La Terrasse

"La culture est une résistance à la distraction" Pasolini

Le Cirque contemporain en France

L’horizontalité, gage de l’élévation

L’horizontalité, gage de l’élévation - Critique sortie
Crédit photo : Christophe Raynaud de Lage Légende photo : La compagnie XY, collectif protéiforme et créatif.

Cirque et écriture collective

Publié le 11 novembre 2014

Fondée en 2005, la compagnie XY a successivement compté six, dix-sept et vingt-deux artistes. De spectacle en spectacle, ils aménagent les règles de la création collective. Denis Dulon fait partie des membres historiques d’XY.

« Chacun cherche, trouve, prend sa place. »

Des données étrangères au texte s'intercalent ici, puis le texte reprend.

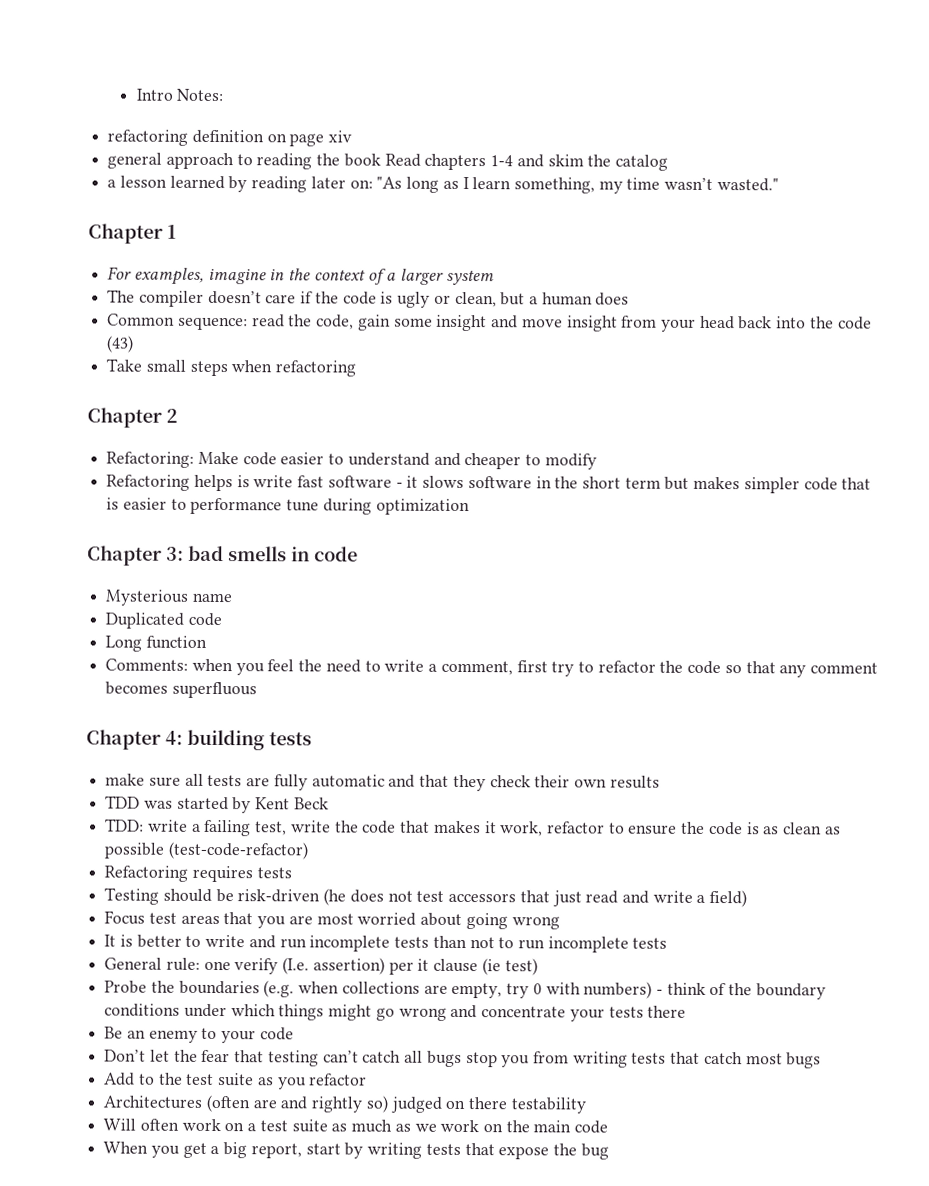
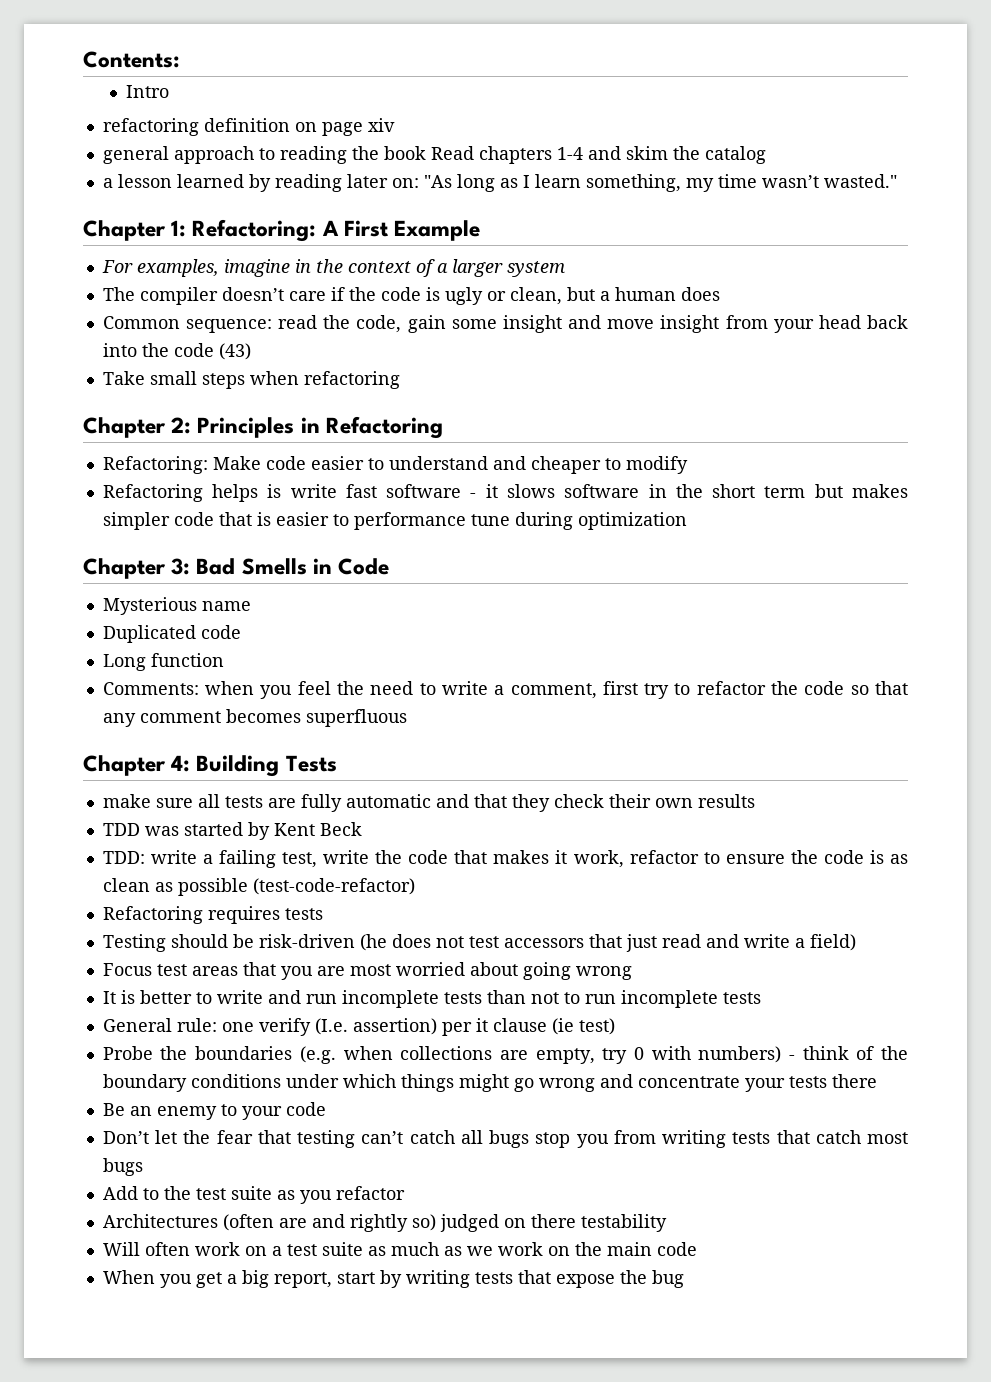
+ Contents:
- Intro Notes:
+ Intro
- Chapter 1
+ Chapter 1: Refactoring: A First Example
- Chapter 2
+ Chapter 2: Principles in Refactoring
- Chapter 3: bad smells in code
+ Chapter 3: Bad Smells in Code
- Chapter 4: building tests
+ Chapter 4: Building Tests

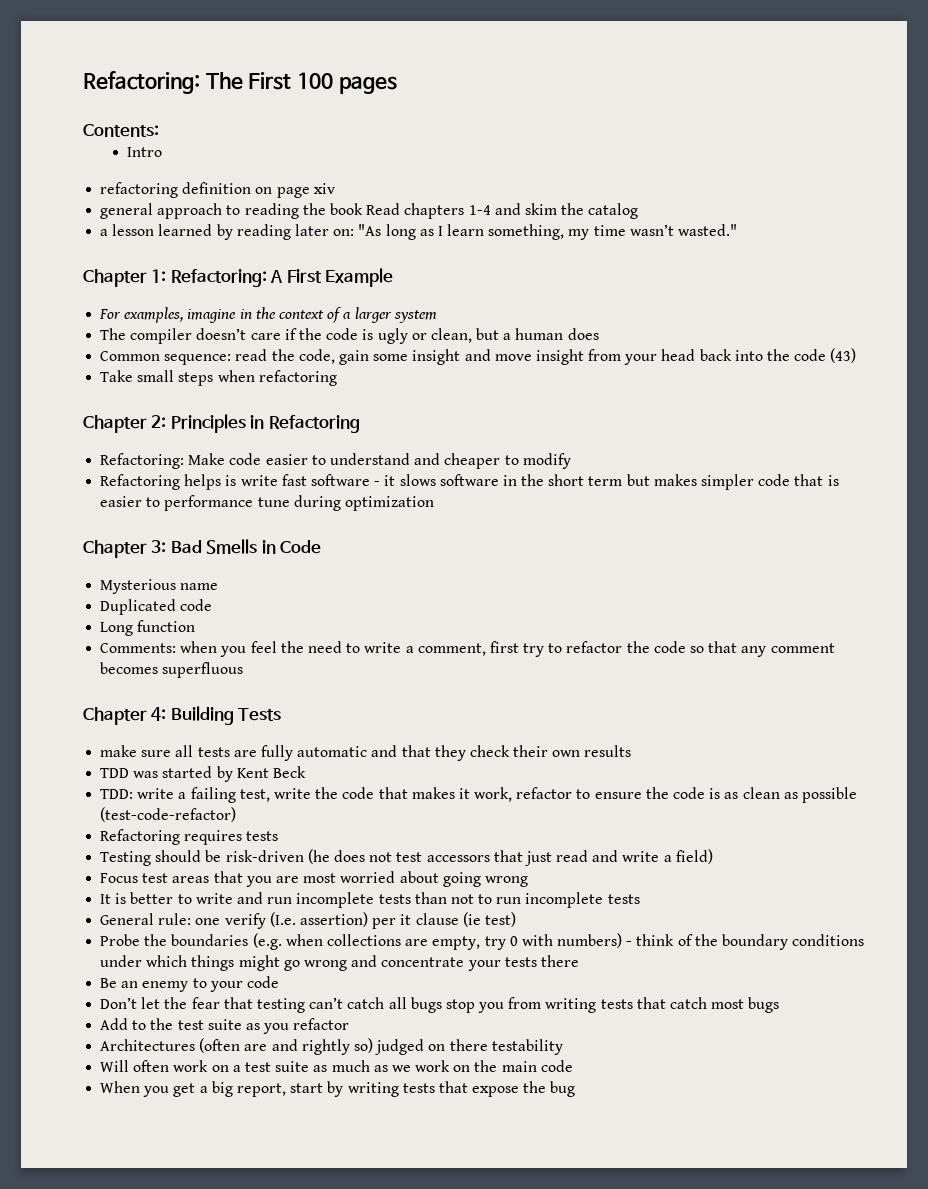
+ Refactoring: The First 100 pages

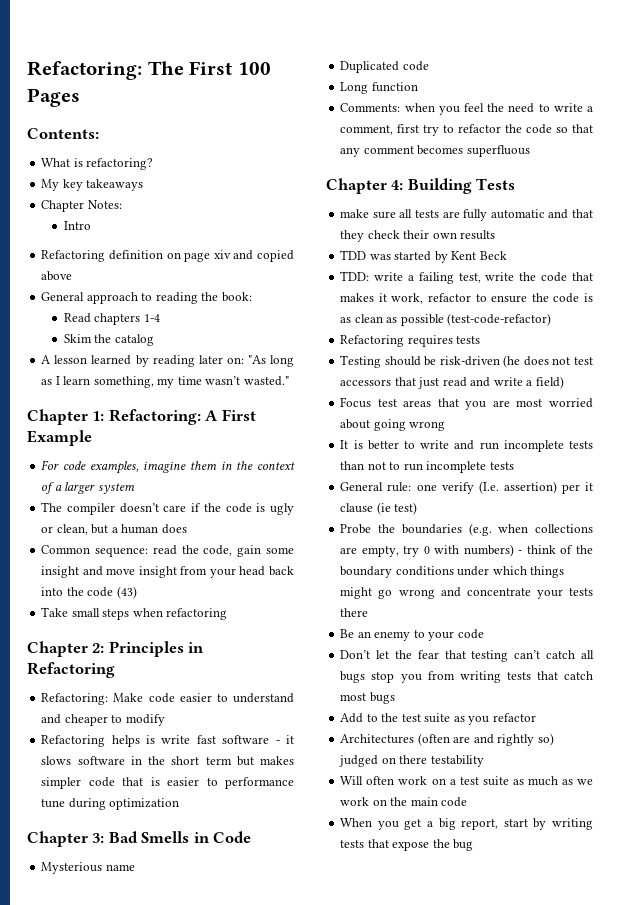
- Refactoring: The First 100 pages
+ Refactoring: The First 100 Pages
+ What is refactoring?
+ My key takeaways
+ Chapter Notes:
- refactoring definition on page xiv
- general approach to reading the book Read chapters 1-4 and skim the catalog
+ Refactoring definition on page xiv and copied above
+ General approach to reading the book:
+ Read chapters 1-4
+ Skim the catalog
- a lesson learned by reading later on: "As long as I learn something, my time wasn’t wasted."
+ A lesson learned by reading later on: "As long as I learn something, my time wasn’t wasted."
- For examples, imagine in the context of a larger system
+ For code examples, imagine them in the context of a larger system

Comment la compagnie XY est-elle née ?

Denis Dulon : Comme un outil pour porter administrativement le premier spectacle, Laissez-porter. En 2005, nous étions six : quatre élèves et deux professeurs du Centre des Arts du Cirque de Lomme. Mahmoud Louertani et Abdeliazide Senhadji, nos professeurs, nous avait proposé ce spectacle pour aménager une passerelle entre le milieu de l’apprentissage et la profession, et pour que l’institution puisse repérer et suivre les jeunes artistes. XY a conservé depuis cette vocation : être un tremplin pour aider les jeunes artistes à entrer dans la profession. Autre principe philosophique fondateur et pérenne : le rapport au travail. On travaille beaucoup, avec une rigueur ancrée sur notre pratique acrobatique. Nous répétons beaucoup : c’est ce qui fait le ciment entre nous. Comme tout le monde habite à droite à gauche, nous répétons en tournée : de 9h30 à 15h et deux heures avant le spectacle.

Comment le collectif a-t-il peu à peu grossi ?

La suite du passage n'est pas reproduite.